A study published in the open access journal PLoS (Public Library of Science) Medicine on Tuesday revealed that Prozac, Seroxat and other antidepressants of the same class had performed no better than dummy pills in the earliest trials in the 1980s. No such analysis has been done before because of the reluctance of the pharmaceutical companies to hand over the full trial results.

Tuesday, February 26, 2008

Memoirs of Meth Addiction from a Father and a Son

A father and son have written parallel memoirs about the son's meth addiction. There's a glut of coverage about them:

  • Here's a New York Times article about them.
  • Here's audio of an interview with the two of them on NPR's Fresh Air.
  • Here's an article by the father that evolved into his memoir.
  • Here and here the New York Times book reviews of Beautiful Boy, the father's memoir.
I listened to the interview this afternoon and mixed feelings about some of it, but they did a good job illustrating how this is often a long haul for parents. Recovery doesn't come as easily or quickly as we'd like, and, sadly, there are no guarantees. But, more often than not, it does happen.

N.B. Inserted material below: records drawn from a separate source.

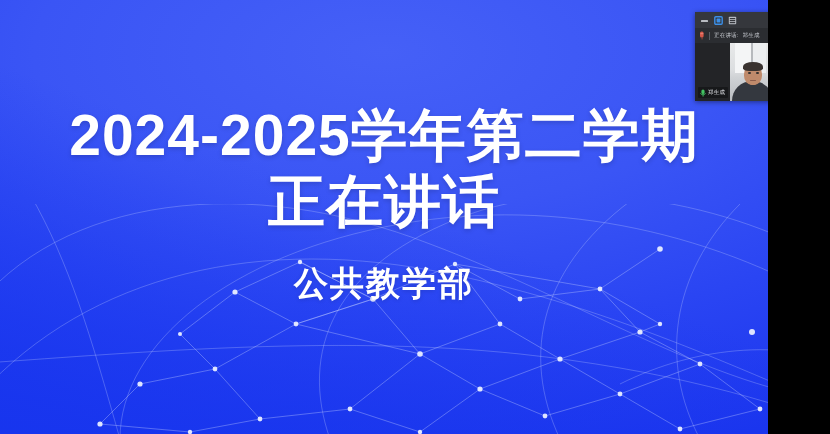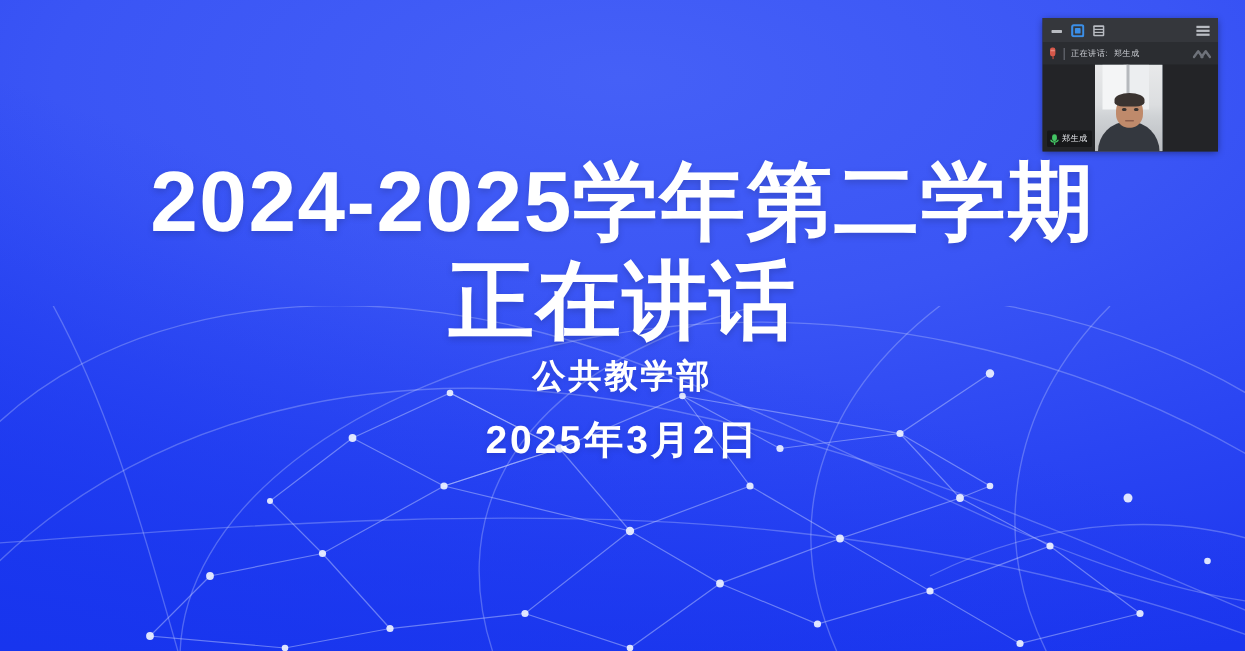--- a/index.html
+++ b/index.html
@@ -6,21 +6,21 @@
     margin: 0;
     padding: 0;
     background: #000;
   }
   body {
     font-family: "Liberation Sans", "DejaVu Sans", sans-serif;
   }
 
   #stage {
     position: relative;
-    width: 830px;
+    width: 768px;
     height: 434px;
     overflow: hidden;
     background: #3a55f5;
   }
 
   
   .slide-bg {
     position: absolute;
     inset: 0;
     background:
@@ -73,21 +73,22 @@
     font-size: 57px;
     font-weight: bold;
     letter-spacing: 1px;
     line-height: 66px;
     text-shadow: 0 2px 5px rgba(0,0,0,0.16);
     white-space: nowrap;
   }
   .title-wrap { padding-top: 102px; }
 
   .sub-org {
-    font-size: 22px;
+    margin-top: 32px;
+    font-size: 34px;
     font-weight: bold;
     letter-spacing: 2px;
     line-height: 34px;
     text-shadow: 0 1px 4px rgba(0,0,0,0.14);
   }
   .sub-date {
     margin-top: 9px;
     font-size: 26px;
     font-weight: bold;
     letter-spacing: 2px;
@@ -337,21 +338,20 @@
       <circle cx="805" cy="170" r="2.2"></circle>
     </g>
   </svg>
 
   <div class="slide-text">
     <div class="title-wrap">
       <div class="title-line">2024-2025学年第二学期</div>
       <div class="title-line">正在讲话</div>
     </div>
     <div class="sub-org">公共教学部</div>
-    <div class="sub-date">2025年3月2日</div>
   </div>
 
   <div class="meet-win">
 
     <div class="meet-toolbar">
       <div class="tb-left">
         <span class="ic">
           <svg width="9" height="9" viewBox="0 0 9 9">
             <rect x="1" y="4" width="7" height="2" rx="0.5" fill="#b9bcc2"></rect>
           </svg>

Prozac does not work in most depressed patients

Another study casts doubt on the efficacy of Prozac:
The antidepressant Prozac and related drugs are no better than placebo in treating all but the most severely depressed patients, according to a damaging assessment of the latest generation of antidepressants.

SSRIs, or selective serotonin reuptake inhibitors, were supposed to revolutionise care of depression – by treating symptoms without the side effects of older drugs, such as tricyclics.

But despite selling in vast quantities, a new meta-analysis of these drugs, from data presented to the US Food and Drug Administration (FDA), appears to suggest that for most patients they do not work. A previous study had indicated that the benefits of antidepressants might be exaggerated.

UK and US researchers led by Irving Kirsch of Hull University, UK, studied all clinical trials submitted to the FDA for the licensing of the four SSRIs: fluoxetine (Prozac), venlafaxine, nefazodone, and paroxetine (Seroxat or Paxil), for which full datasets were available.

They conclude that, "compared with placebo, the new-generation antidepressants do not produce clinically significant improvements in depression in patients who initially have moderate or even very severe depression".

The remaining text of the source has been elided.